• Exercise: This exercise calls for all the entries that follow to be set down exactly, without their images.

%%

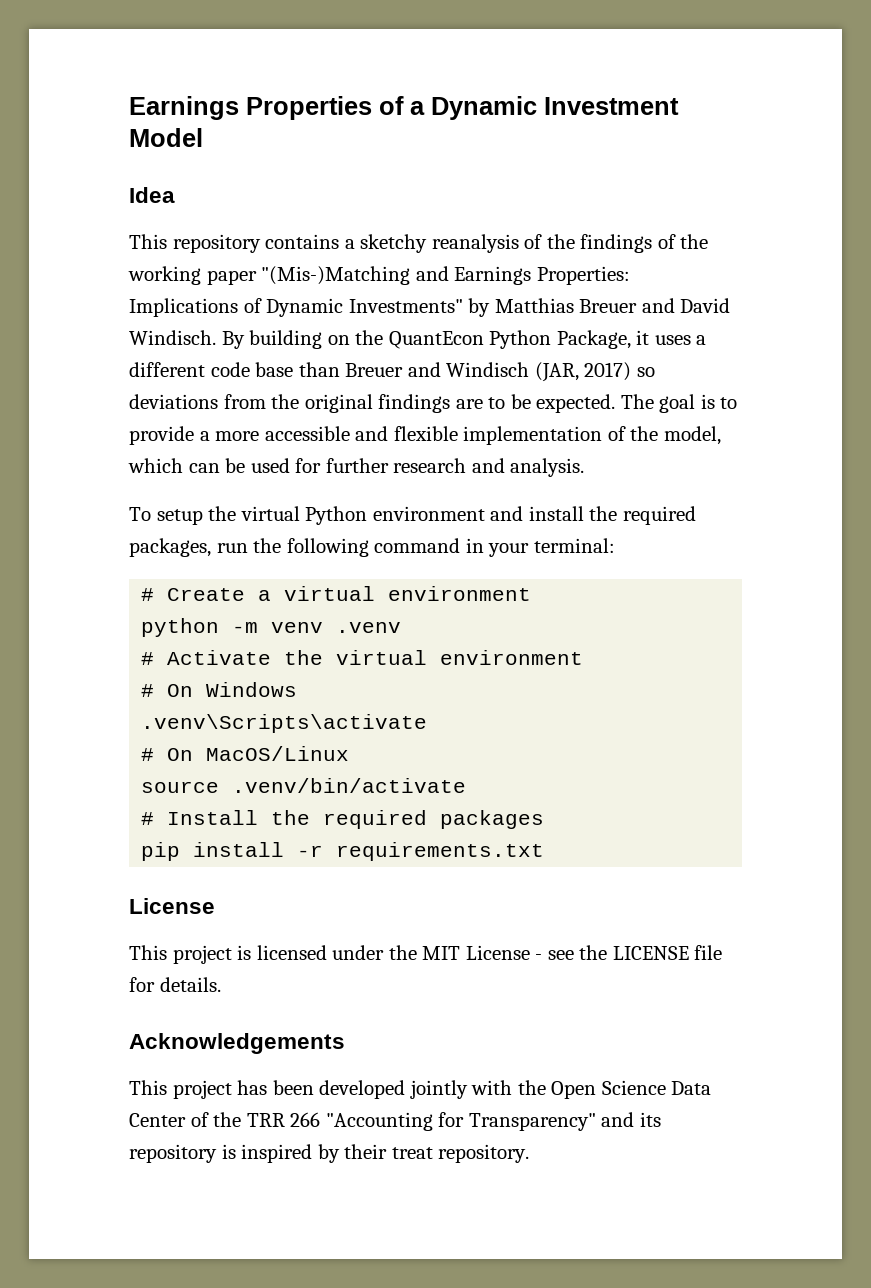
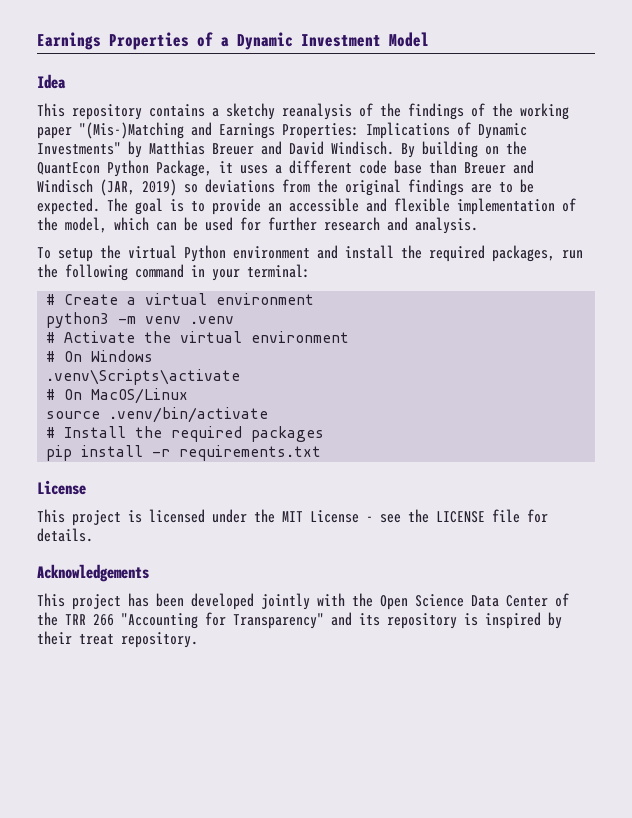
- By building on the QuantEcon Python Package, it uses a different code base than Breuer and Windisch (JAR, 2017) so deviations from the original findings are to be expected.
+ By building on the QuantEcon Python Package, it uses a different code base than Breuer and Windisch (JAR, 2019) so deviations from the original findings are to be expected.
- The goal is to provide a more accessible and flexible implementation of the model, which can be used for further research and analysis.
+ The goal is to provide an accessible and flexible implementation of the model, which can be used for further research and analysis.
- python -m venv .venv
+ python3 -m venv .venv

%%

• Reply to the exercise:
- By building on the QuantEcon Python Package, it uses a different code base than Breuer and Windisch (JAR, 2017) so deviations from the original findings are to be expected.
+ By building on the QuantEcon Python Package, it uses a different code base than Breuer and Windisch (JAR, 2019) so deviations from the original findings are to be expected.
- The goal is to provide a more accessible and flexible implementation of the model, which can be used for further research and analysis.
+ The goal is to provide an accessible and flexible implementation of the model, which can be used for further research and analysis.
- python -m venv .venv
+ python3 -m venv .venv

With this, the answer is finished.